No longer shrouded in blissful numbness, Soldier finds himself at the bottom, searching for someone, anyone he could tell. He stumbles across the empty shells that once held comrades.

This had to stop, the blood had to stop. There’d never been a reason they fought. Their intentions had been to win the war, but what was the war? Senseless, irreversible.

They’d fought on the wrong side, and now everyone is dead because of it.

The smoke from the Horse’s explosion is gone, wafted away. Ash still rains, but there is no gunfire. There are no bombs, no engines humming, no cannons blasting. Only a field of death.

The darkness clears just slightly, enough for Solder to see the metal shaft at his feet.
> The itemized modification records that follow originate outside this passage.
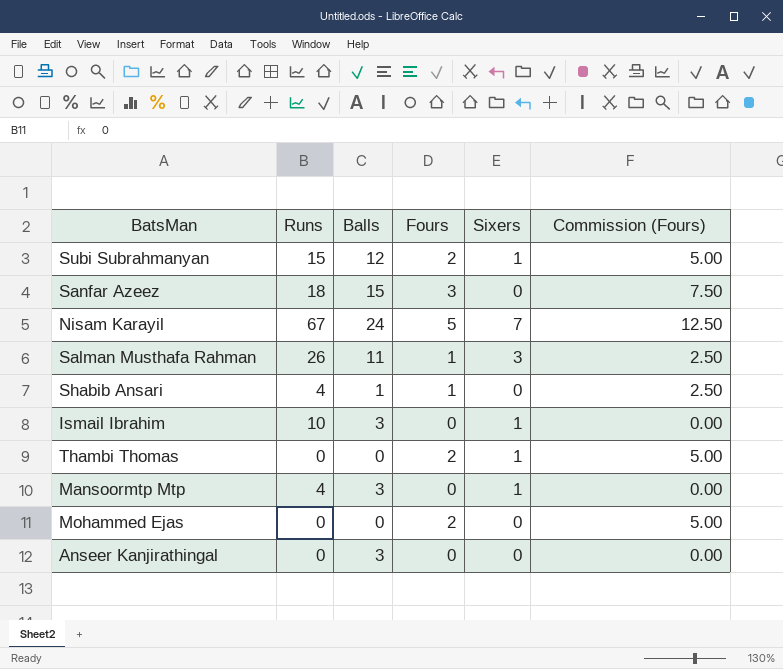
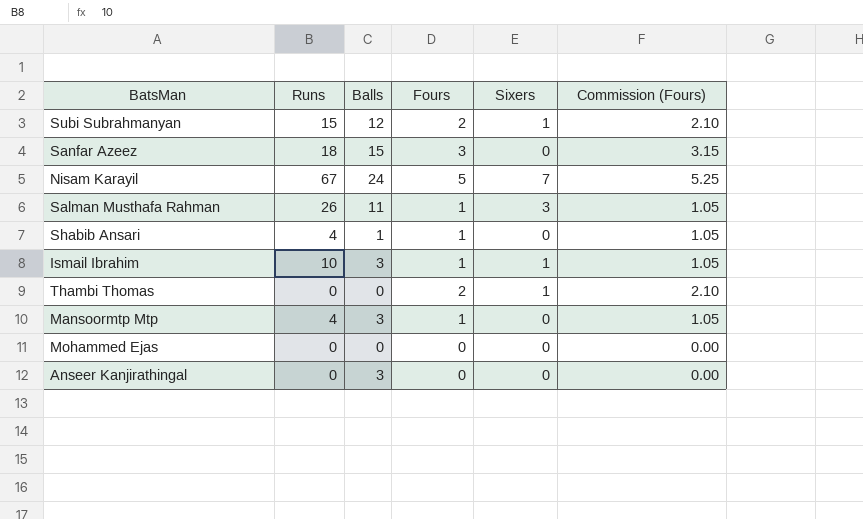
column Commission (Fours) | formula: [Fours] * 2.5 -> [Fours] * 1.05
Ismail Ibrahim | Fours: 0 -> 1
Mansoormtp Mtp | Fours: 0 -> 1
Mansoormtp Mtp | Sixers: 1 -> 0
Mohammed Ejas | Fours: 2 -> 0

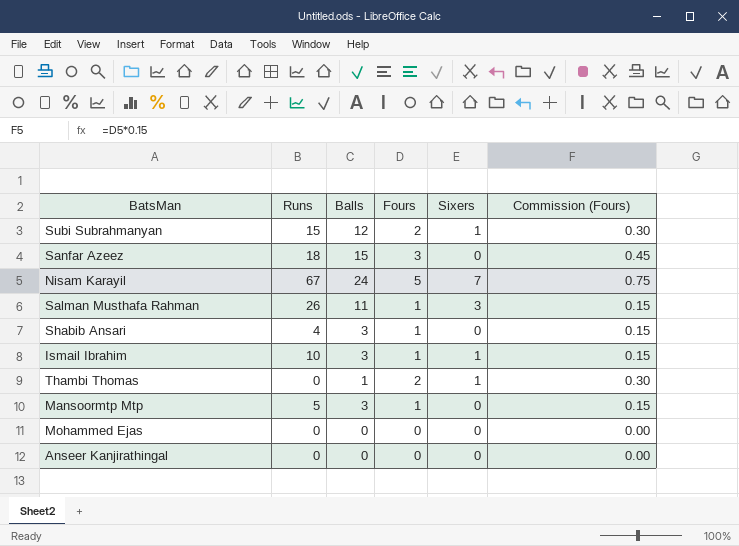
column Commission (Fours) | formula: [Fours] * 1.05 -> [Fours] * 0.15
Shabib Ansari | Balls: 1 -> 3
Thambi Thomas | Balls: 0 -> 1
Mansoormtp Mtp | Runs: 4 -> 5
Anseer Kanjirathingal | Balls: 3 -> 0

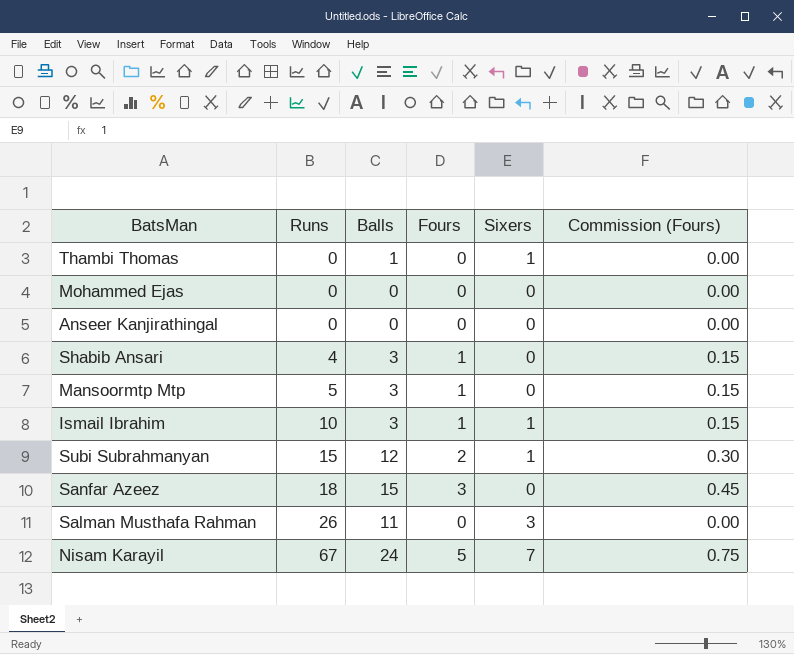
row order: none -> Runs ascending
Thambi Thomas | Fours: 2 -> 0
Thambi Thomas | Commission (Fours): 0.30 -> 0.00
Salman Musthafa Rahman | Fours: 1 -> 0
Salman Musthafa Rahman | Commission (Fours): 0.15 -> 0.00

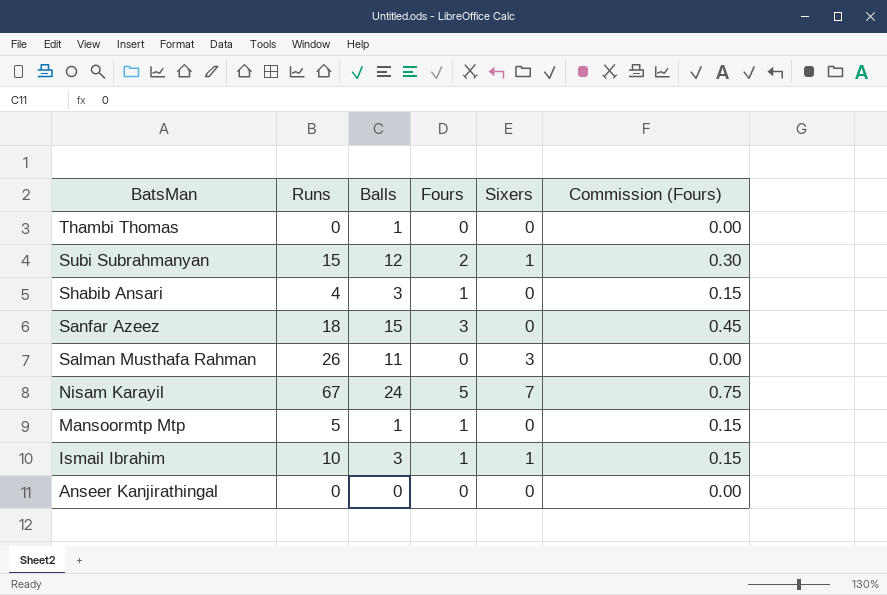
row order: Runs ascending -> BatsMan descending
row Mohammed Ejas: 0 | 0 | 0 | 0 | 0.00 -> none
Thambi Thomas | Sixers: 1 -> 0
Mansoormtp Mtp | Balls: 3 -> 1

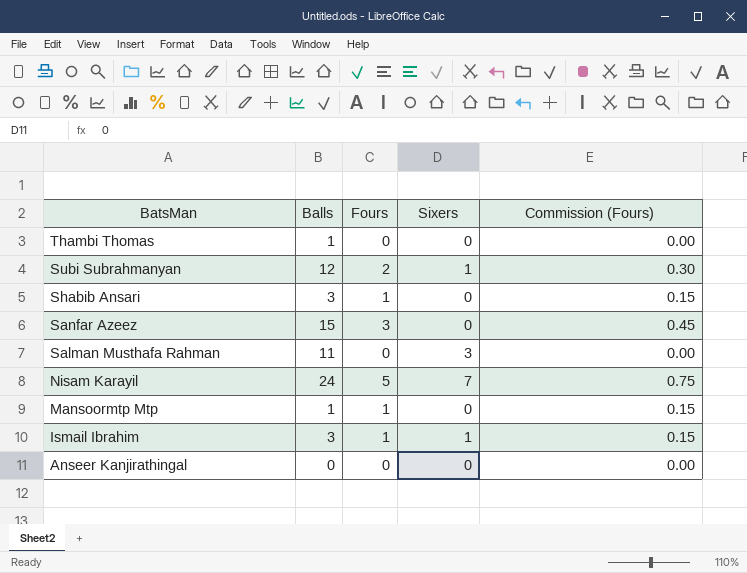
column Runs | position: 2 -> none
After a moment of hesitation, Soldier lifts it up off the earth. Coarse and riddled with holes, it takes extreme care to keep it intact.

Standing alone in the valley that only minutes ago held war, Soldier raises the flag of victory high and plants it in the ground.

The war is over, and Soldier has won.

But he’s lost too.

The flag stands, but only barely, banner fluttering despite the rain.

Then he falls to his knees, hands clasped behind his head as he struggles to keep himself under control. Soldier looks up once more, up at the flag, at the smog choked sky, waiting for it to end.

He watches the earth packed around the pole give away in the harsh weather, until the flag falls, sodden and torn, to the earth.

Then, in the silence, loss and grief of a pointless war fought to its end, the final soldier of the last war dies.